WORK ITEM: Given the records underneath, please repeat exactly the lines from the line with "[841,97,863,110] +2 -> [742,162,761,174] -2" through the line with "(768, 810) none", passing over any picture.

________________________

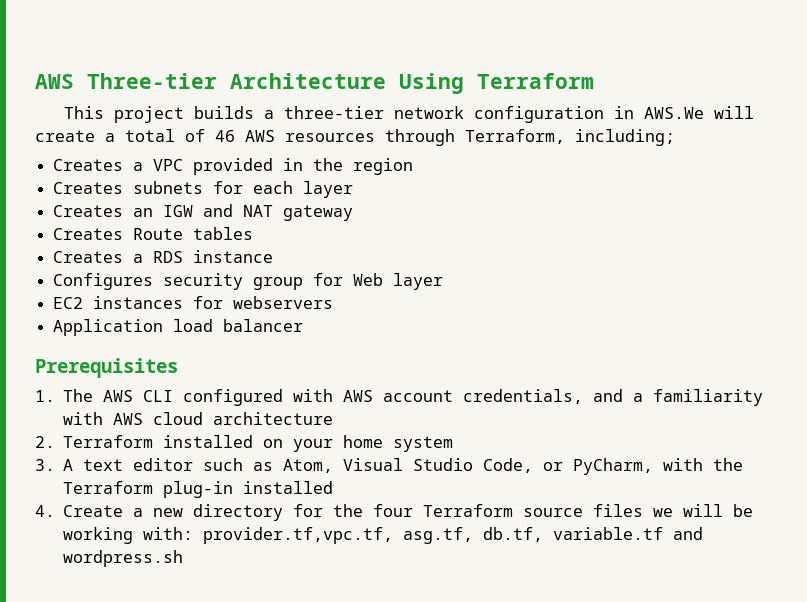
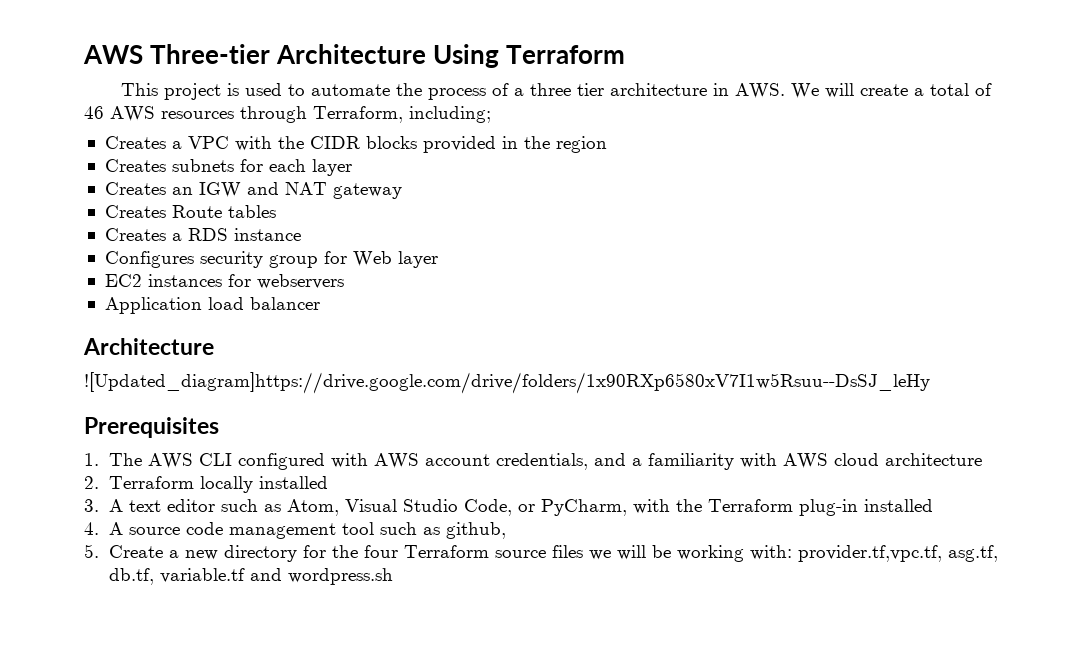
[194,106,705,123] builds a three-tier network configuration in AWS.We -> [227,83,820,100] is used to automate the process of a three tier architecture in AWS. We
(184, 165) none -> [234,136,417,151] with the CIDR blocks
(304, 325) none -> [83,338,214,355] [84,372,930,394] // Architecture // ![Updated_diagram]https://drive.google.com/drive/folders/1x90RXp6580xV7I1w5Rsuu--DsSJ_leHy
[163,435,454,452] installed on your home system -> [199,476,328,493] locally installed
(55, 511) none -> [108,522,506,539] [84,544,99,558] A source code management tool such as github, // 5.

________________________

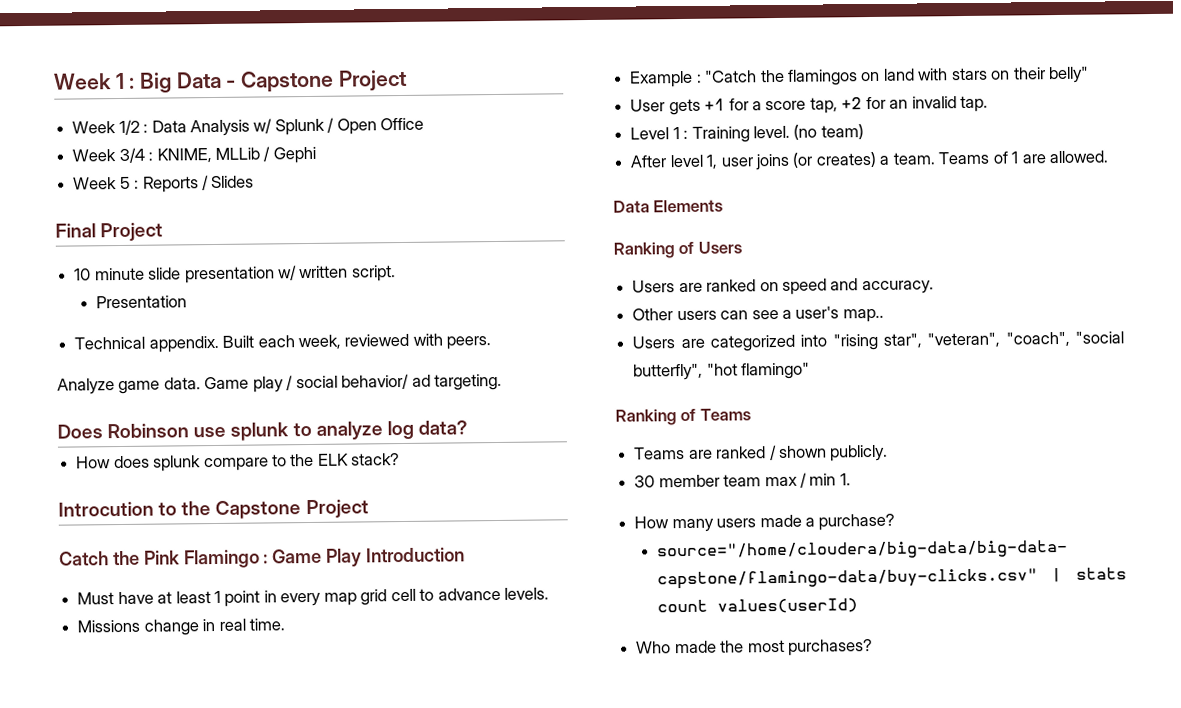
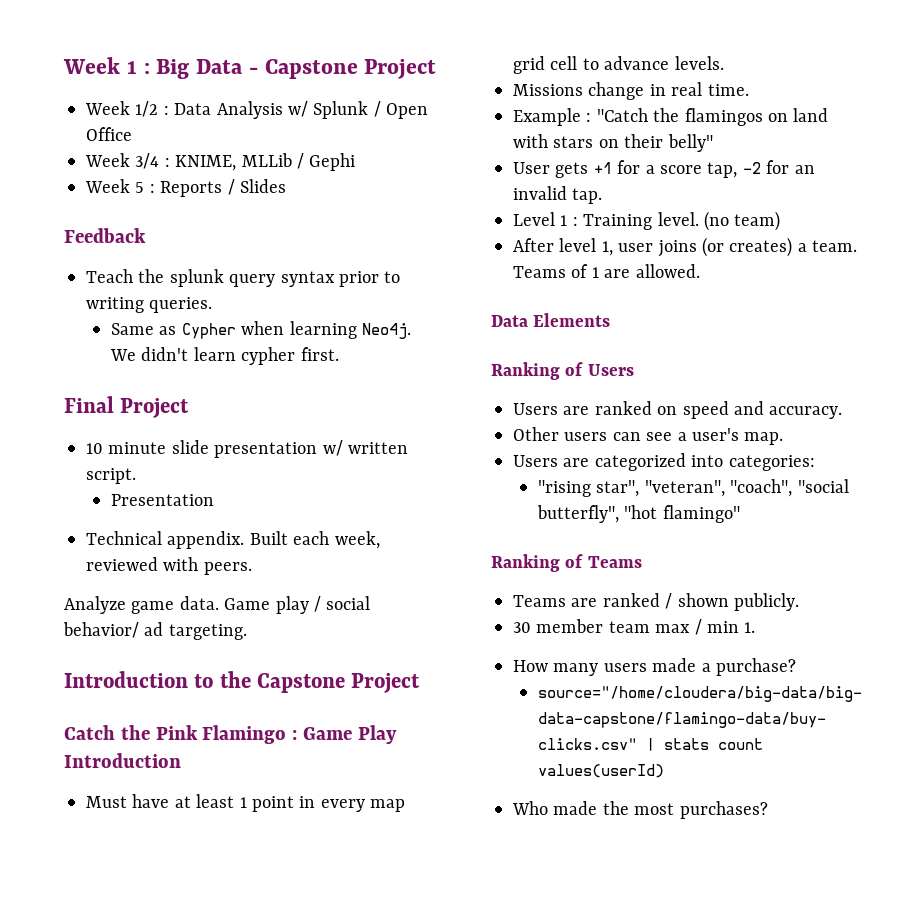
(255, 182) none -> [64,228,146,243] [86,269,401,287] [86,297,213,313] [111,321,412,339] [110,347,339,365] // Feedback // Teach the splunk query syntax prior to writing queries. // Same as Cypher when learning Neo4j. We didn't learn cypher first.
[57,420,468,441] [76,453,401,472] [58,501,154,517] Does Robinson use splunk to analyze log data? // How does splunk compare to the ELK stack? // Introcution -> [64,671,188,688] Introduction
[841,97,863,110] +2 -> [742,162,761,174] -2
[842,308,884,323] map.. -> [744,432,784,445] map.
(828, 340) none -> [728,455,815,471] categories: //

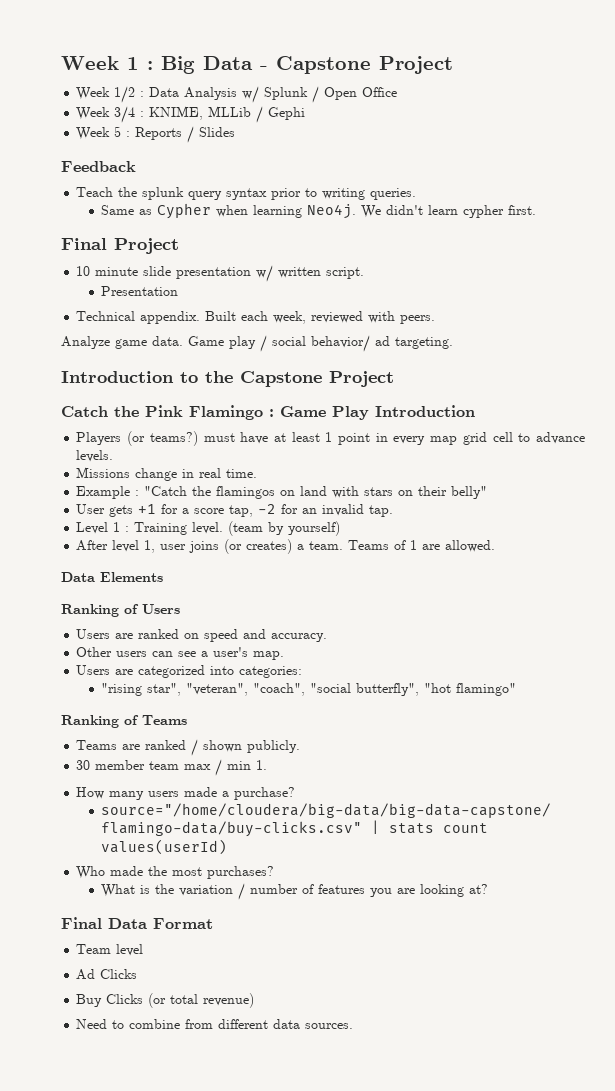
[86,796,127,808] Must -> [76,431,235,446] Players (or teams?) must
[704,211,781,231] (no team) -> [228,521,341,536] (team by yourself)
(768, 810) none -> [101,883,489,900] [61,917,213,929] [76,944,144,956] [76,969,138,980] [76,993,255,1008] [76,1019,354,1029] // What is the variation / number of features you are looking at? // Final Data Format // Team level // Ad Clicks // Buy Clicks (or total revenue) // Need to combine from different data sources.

________________________

ANSWER TO THIS TASK:
[841,97,863,110] +2 -> [742,162,761,174] -2
[842,308,884,323] map.. -> [744,432,784,445] map.
(828, 340) none -> [728,455,815,471] categories: //

[86,796,127,808] Must -> [76,431,235,446] Players (or teams?) must
[704,211,781,231] (no team) -> [228,521,341,536] (team by yourself)
(768, 810) none -> [101,883,489,900] [61,917,213,929] [76,944,144,956] [76,969,138,980] [76,993,255,1008] [76,1019,354,1029] // What is the variation / number of features you are looking at? // Final Data Format // Team level // Ad Clicks // Buy Clicks (or total revenue) // Need to combine from different data sources.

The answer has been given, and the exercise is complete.